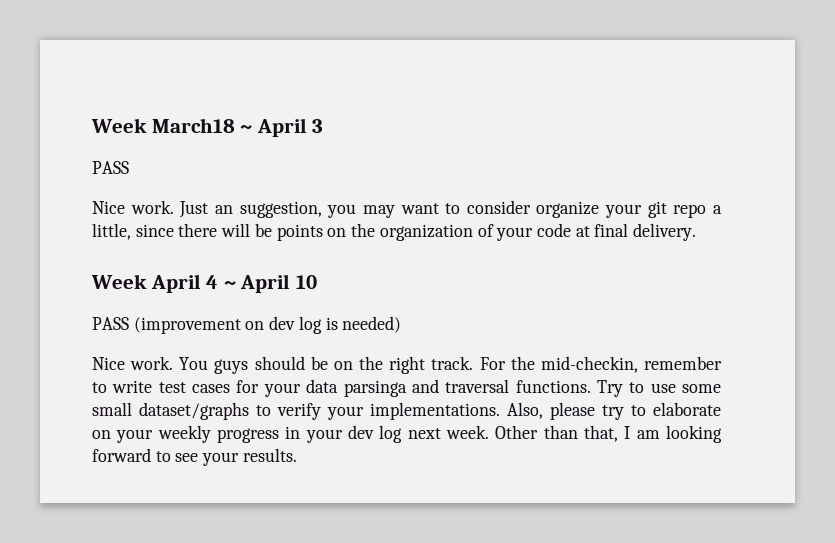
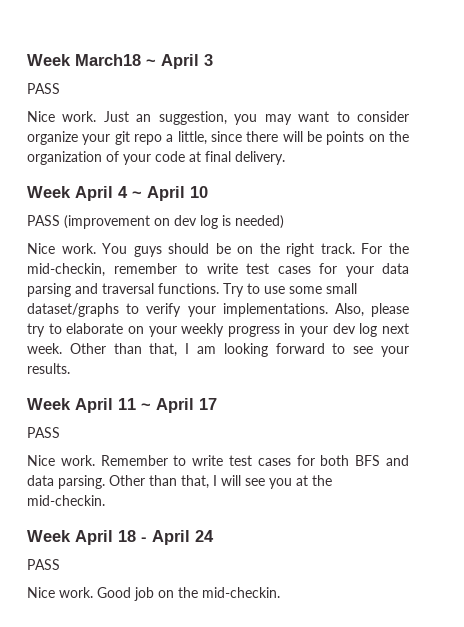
- For the mid-checkin, remember to write test cases for your data parsinga and traversal functions.
+ For the mid-checkin, remember to write test cases for your data parsing and traversal functions.
+ Week April 11 ~ April 17
+ PASS
+ Nice work. Remember to write test cases for both BFS and data parsing. Other than that, I will see you at the mid-checkin.
+ Week April 18 - April 24
+ PASS
+ Nice work. Good job on the mid-checkin.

--- --- ---

Transcribe every entry word for word, but skip the pictures.

Answer box –
- For the mid-checkin, remember to write test cases for your data parsinga and traversal functions.
+ For the mid-checkin, remember to write test cases for your data parsing and traversal functions.
+ Week April 11 ~ April 17
+ PASS
+ Nice work. Remember to write test cases for both BFS and data parsing. Other than that, I will see you at the mid-checkin.
+ Week April 18 - April 24
+ PASS
+ Nice work. Good job on the mid-checkin.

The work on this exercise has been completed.